Each method presented here has its advantages and disadvantages, and some methods work for sharing data with other HCC users and some when data is shared with external collaborators without HCC accounts.

The common methods used to share data stored on Swan are:

and the Sections below contain detailed information and setup steps for each.


Standard Unix permissions

Each file on the cluster can have read (r), write (w) and execute (x) permissions for different access groupings. These access groupings are known as the user (u), group (g) and other (o) permission modes of the file.

The user permissions map to the UID (user identifier number) of the account that created the file. Similarly, the group permissions map to the GID (group identifier number) of the account that created the file. Generally, the GID is the primary group of the user account in most cases. The other (o) permissions map to all other users not matching the prior two groupings. To say that another way, your HCC account username maps to the UID, your HCC primary group maps to the GID (although this may depend on where the file is located/created with regards to supplementary group access), and the other is all the other users that are not part of your HCC user account or group(s).

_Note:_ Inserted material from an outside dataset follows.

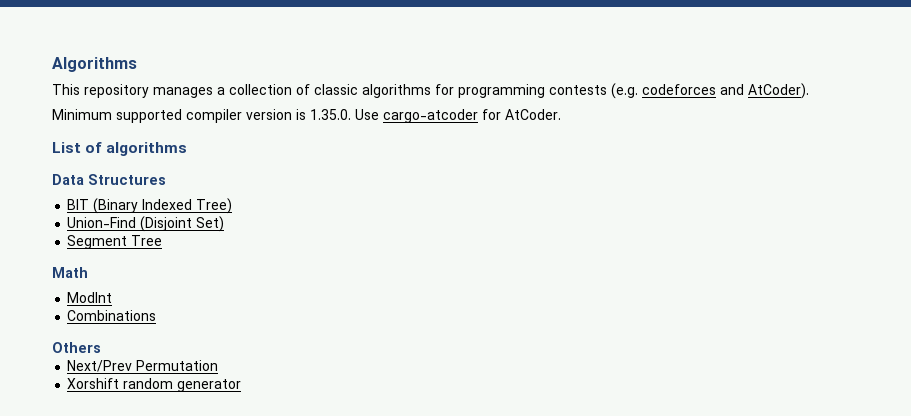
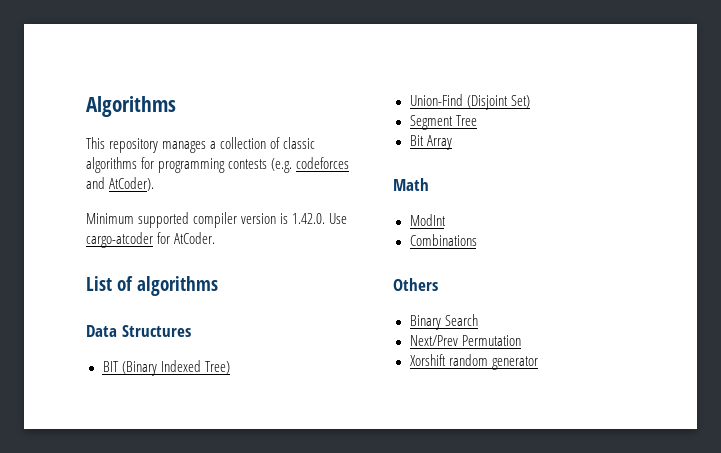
[310,109,351,120] 1.35.0. -> [292,213,326,224] 1.42.0.
(163, 240) none -> [409,135,452,150] // Bit Array
(101, 347) none -> [409,314,478,330] // Binary Search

The (x) permission differs depending on the file type. Directory type with (x) will allow search operations for the grouping involved under that directory path - lacking the (x) bit will result in permission denied errors for the grouping being checked for path access. File types with (x) are known as executable files that the system will run (load a program image file instance into RAM memory and execute it), while files without (x) tend to be data files of some sort used for input or output.

Directory files start with a d in the permission listing, while files have a hyphen -. Next, the user (u), group (g) and other (o) permission modes follow, i.e., tuuugggooo, where t is the type of directory/file, uuu, ggg and ooo are permission placeholders for the prior mentioned (u), (g) and (o) permission groupings.

Directory permission mode example:

drwxr-x--x  # an example directory permission modes
||||||||||
tuuugggooo  # permission mode template
d           # directory type "d"
 rwx        # directory user (UID owner) has read (r) write (w) and access/execute (x) permissions to what is contained in the directory
    r-x     # directory group (GID owner) has only read (r) and access/execute (x) permissions to what is contained in the directory, but cannot create new entries
       --x  # all other users can try to search/access/execute (x) for content, if they know the absolute path under the directory already, but cannot read (r) to check/discover existing entries if they don't know of them, or write (w) to create new entries within the directory

File permission mode example:

-rw-r-----  # an example file permission modes
||||||||||
tuuugggooo  # permission mode template
-           # file type "-"
 rw-        # file user (UID owner) has read (r) write (w) but not execute (x) permissions to the file
    r--     # file group (GID owner) has only read (r) permissions
       ---  # all other users on the system have no access

File and directories permissions can be set using chmod.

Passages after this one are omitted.